The safest way to live life is to not live at all.
Here’s the Problem: Schools around the country are shutting down because of suspected swine flu cases. Great kids. Enjoy the day off! And by “enjoy” I mean don’t touch anything, eat anything, smell anything or look at anything.
Actual Problem: Wanna be scared? Here’s a list of diseases contracted through touching. How about you use some of that Purell you’ve been hoarding to avoid dying from the regular flu (just as catchy as the pig one, and as of today, 36,000 times more deadly in America).
Listen, if you think you’re catch this, buy a lotto ticket. There are 109 confirmed cases out of 300 million people in this country. That’s a .000004% chance. Good luck!
Difference between a hooker and a ho ain't nothin' but a fee.
Here’s the Problem: Heidi Montag (aka Disgrace to all Women) is making a deal with Playboy – because apparently, they weren’t making their Big Busty Blonde quota this year…
Actual Problem: Heidi isn’t even one of the hard working slutty girls! Holly and Kendra and Bridget – they had to sleep with Hef to get in that magazine! What did this beezy have to do?? Nothin’.
Mother to be? Really?
Here’s the Problem: What do you do when: you’re 40, your star-fucker boyfriend dumped you, AND you used to be a huge TV star*?? You go out and get yourself a baby and name it something weird, like, Shovel Aniston.

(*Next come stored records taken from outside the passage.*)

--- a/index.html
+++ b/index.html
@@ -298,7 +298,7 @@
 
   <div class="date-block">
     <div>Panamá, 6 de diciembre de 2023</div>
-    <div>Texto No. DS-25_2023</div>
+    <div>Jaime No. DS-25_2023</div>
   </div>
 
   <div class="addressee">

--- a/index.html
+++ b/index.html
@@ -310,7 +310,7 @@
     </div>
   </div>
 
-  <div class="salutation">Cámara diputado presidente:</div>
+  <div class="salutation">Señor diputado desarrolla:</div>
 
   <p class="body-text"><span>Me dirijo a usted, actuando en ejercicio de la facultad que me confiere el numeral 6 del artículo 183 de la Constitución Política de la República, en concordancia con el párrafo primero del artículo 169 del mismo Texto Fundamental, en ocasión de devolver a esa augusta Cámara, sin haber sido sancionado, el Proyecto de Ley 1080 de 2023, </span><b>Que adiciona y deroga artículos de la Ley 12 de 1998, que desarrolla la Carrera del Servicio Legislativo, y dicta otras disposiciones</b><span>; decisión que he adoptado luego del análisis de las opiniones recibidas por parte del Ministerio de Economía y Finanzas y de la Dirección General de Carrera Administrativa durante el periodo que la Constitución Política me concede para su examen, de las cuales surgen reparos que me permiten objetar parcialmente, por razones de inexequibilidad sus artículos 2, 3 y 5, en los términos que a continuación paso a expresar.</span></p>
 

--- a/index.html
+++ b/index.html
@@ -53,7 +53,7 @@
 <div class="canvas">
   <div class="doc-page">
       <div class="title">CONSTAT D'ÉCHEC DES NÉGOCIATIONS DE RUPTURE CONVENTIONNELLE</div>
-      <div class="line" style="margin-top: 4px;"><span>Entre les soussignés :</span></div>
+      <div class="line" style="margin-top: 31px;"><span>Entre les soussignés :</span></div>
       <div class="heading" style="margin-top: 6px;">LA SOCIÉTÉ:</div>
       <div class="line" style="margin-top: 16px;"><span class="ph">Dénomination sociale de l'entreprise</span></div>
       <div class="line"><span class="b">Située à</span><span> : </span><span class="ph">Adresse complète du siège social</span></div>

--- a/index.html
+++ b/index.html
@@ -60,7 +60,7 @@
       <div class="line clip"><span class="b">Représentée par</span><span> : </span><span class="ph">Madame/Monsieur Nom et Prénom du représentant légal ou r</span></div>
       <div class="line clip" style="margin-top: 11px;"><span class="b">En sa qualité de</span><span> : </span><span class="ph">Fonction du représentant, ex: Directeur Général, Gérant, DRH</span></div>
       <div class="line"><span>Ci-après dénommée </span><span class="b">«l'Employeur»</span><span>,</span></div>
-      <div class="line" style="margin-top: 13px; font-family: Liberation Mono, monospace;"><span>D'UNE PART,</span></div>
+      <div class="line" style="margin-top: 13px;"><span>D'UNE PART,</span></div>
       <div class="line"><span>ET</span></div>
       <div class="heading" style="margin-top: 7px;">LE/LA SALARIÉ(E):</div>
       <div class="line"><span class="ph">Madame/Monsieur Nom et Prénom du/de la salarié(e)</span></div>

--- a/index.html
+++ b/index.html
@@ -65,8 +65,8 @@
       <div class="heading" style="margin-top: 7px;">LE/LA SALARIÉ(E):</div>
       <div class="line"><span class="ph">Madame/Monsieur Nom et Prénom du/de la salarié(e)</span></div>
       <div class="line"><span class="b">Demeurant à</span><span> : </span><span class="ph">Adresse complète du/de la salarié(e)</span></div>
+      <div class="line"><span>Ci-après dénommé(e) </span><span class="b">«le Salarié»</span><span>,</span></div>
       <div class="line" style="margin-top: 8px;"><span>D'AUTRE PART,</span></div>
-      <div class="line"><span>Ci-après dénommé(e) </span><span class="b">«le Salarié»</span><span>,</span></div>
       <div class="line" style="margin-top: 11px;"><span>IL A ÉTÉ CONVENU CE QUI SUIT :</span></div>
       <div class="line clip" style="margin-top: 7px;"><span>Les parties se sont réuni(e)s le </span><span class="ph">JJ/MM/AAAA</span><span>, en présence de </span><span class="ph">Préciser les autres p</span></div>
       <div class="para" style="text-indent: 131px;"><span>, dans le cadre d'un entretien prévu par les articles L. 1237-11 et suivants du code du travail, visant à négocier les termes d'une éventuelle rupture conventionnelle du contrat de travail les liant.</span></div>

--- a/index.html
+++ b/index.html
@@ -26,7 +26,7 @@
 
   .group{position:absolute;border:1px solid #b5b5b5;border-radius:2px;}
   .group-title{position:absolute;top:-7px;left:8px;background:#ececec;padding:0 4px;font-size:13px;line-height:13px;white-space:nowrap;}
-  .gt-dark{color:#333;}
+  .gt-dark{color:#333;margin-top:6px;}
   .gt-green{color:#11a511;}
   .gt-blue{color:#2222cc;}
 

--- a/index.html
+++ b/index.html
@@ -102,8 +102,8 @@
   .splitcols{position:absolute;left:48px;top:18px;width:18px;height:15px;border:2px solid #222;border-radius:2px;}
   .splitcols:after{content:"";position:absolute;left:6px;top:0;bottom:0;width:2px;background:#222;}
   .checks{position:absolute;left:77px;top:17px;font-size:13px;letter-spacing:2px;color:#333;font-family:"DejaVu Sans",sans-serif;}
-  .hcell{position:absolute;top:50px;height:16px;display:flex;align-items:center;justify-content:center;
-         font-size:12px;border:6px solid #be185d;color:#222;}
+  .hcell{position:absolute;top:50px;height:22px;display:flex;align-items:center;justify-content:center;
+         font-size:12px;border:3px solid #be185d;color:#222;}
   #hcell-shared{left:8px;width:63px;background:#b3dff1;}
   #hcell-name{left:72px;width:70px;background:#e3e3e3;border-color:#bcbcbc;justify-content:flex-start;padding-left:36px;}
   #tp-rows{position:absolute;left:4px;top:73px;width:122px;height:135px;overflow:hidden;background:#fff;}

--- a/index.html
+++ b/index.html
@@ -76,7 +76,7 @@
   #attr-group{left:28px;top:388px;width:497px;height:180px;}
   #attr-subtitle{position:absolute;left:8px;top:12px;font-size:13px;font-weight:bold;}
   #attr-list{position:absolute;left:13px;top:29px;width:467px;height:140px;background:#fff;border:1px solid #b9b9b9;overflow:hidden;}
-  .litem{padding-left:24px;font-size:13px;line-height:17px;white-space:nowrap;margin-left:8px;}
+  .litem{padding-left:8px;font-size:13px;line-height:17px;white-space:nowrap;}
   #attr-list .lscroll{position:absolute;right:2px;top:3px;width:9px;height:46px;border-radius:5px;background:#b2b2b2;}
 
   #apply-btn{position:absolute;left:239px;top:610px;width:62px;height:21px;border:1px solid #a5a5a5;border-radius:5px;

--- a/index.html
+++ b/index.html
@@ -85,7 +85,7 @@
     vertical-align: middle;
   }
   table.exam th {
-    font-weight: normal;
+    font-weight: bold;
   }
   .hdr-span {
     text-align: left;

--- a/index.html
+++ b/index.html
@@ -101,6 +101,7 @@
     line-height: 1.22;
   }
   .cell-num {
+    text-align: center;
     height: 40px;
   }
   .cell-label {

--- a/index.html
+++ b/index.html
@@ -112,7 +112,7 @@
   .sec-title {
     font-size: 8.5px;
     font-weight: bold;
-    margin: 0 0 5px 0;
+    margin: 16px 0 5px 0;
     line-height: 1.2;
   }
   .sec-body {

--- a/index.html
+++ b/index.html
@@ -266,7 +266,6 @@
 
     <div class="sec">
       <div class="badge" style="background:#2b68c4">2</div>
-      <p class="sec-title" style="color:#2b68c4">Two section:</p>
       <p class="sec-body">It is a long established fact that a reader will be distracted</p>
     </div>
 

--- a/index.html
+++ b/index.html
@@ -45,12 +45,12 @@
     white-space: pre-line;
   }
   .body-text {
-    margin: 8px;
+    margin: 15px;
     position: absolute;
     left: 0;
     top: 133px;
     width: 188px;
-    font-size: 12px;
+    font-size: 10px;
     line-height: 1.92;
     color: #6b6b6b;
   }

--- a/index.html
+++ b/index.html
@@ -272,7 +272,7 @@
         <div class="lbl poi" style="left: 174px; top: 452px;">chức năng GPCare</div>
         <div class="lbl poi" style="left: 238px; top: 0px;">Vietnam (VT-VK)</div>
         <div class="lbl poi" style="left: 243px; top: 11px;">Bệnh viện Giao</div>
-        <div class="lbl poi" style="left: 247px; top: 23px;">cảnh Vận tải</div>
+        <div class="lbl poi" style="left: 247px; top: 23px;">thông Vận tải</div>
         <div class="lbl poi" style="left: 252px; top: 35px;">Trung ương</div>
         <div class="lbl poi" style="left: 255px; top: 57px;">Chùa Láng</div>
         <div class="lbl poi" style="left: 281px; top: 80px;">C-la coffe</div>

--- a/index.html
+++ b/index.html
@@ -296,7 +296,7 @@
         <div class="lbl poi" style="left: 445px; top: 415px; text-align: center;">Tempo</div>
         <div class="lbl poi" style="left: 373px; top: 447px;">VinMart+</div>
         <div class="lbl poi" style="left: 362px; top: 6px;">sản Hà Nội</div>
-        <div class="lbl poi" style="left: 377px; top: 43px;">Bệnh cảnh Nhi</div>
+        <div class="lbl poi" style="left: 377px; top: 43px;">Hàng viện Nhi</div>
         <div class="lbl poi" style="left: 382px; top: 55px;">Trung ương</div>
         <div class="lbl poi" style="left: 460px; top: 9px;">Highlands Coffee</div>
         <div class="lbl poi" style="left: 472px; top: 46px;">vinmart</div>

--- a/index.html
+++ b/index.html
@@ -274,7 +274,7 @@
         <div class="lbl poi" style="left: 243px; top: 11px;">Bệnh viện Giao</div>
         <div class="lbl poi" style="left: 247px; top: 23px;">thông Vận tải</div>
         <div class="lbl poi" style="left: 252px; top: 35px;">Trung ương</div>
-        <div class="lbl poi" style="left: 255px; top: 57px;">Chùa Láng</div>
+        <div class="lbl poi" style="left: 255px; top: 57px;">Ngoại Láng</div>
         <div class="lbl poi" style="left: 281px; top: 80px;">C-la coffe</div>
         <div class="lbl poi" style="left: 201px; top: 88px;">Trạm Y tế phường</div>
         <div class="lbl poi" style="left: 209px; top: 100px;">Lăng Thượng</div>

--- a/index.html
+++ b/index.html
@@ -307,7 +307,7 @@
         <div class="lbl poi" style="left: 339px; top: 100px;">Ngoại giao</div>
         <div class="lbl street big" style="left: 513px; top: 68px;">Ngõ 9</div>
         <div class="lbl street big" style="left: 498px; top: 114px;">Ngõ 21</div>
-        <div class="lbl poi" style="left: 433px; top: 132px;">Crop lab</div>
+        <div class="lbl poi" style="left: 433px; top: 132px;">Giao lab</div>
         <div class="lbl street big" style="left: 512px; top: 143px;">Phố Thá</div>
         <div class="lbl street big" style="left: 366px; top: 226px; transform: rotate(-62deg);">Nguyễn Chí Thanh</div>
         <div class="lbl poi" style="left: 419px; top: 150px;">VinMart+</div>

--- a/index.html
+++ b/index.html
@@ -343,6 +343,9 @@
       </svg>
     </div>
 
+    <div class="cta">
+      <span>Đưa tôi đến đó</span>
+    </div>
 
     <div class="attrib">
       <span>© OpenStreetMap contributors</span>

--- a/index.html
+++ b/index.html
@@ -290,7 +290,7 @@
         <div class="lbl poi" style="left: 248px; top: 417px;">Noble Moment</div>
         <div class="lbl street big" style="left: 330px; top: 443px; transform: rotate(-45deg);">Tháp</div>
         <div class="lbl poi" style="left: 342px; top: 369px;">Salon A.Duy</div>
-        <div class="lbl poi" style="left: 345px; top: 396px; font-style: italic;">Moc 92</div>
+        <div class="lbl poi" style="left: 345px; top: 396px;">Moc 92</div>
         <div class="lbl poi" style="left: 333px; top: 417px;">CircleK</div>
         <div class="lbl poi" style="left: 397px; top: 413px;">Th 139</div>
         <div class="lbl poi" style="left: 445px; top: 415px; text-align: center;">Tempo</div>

Actual Problem: Jen just wants someone who is legally bound to her for at least 18 years.
*i never thought i would be annoyed with Jennifer Aniston. It’s a sad day for me.
Ding Dong! Here's the end of your life as you know it.
Here’s the Problem: It’s not like I thought Papa John’s was the Triathletes’ pizza delivery chain, but they’ve just joined Pizza Hut and Domino’s with their online pizza ordering service.
Actual Problem: This is how Sandra Bullock got her pizza in The Net. And look what happened to her. Get your fat butt to your nearest phone and call in your request for extra pepperoni before someone steals your identity and you have to break into the FBI to save your identity from cyber-terrorists because your mom has Alzheimer’s and for all she knows, you might be Ruth Marx. (Also, extra pepperoni has been linked to early onset Alzheimer’s, so maybe you should rethink that too, based on your family history.)
Thanks Sam! If you’d like to tell us about a problem your having so we can deduce the actual problem – drop us a line! Herestheproblem at gmail dot com.
Come on Jon!
Here’s the Problem: It seems that Jon has been boozing it up with some chicks and the paparazzi is having a field day.
Actual Problem: If Jon is actually stupid (and brave) enough to cheat on Kate – imagine the child support checks he is going to have to write for EIGHT kids!!!
Here’s the Problem: It’s normal to want to pal around with your big sister. HOWEVER, when your big sister is a “recovering” alcoholoic, drug addict, sort-of lesbian, Marilyn Monroe lovin’, Mayor of Crazy Town……someone should step in and say “no”.
Actual Problem: Dina Lohan.
This little piggy went wee wee wee wee all the the way to Cedar Sinai
Here’s the Problem: TOO MANY PROBLEMS . This is getting out of hand. Was Mad Cow and Bird Flu not enough? Why do we continue to scapegoat innocent animals to account for problems we create? Stop feeding cows to themselves, and if you’re raising pigs, keep them healthy.
Actual Problem: NO PROBLEM AT ALL. Isn’t the deal that we save media-enforced mass hysteria for times when we’re NOT already going through a national (international?) panic? Bottom line – should we be worried about Swine Flu? NO. Be more worried about getting into your car each morning.
No complaining this morning. Just respect for a great ol’ lady.
I have no words for this...
Here’s The Problem: HorseTV (I swear to God it’s real), which offers programming for the “worldwide equestrian audience”, has just launched HorseTV Subscription Video On Demand.
Actual Problem: You are paying for an all access pass to all things hoofed when you should be saving that money for therapy.
- What would Jesus do? Well, he wouldn’t crown your ass – that’s for sure.
Here’s The Problem: The hoopla surrounding this dingbat, Carrie Prejean, has become ridiculous.
Actual Problem: Honey, if you’re going to be in a beauty pageant – aka Gay Mecca, do NOT start yakking about how you prefer “opposite marriage”.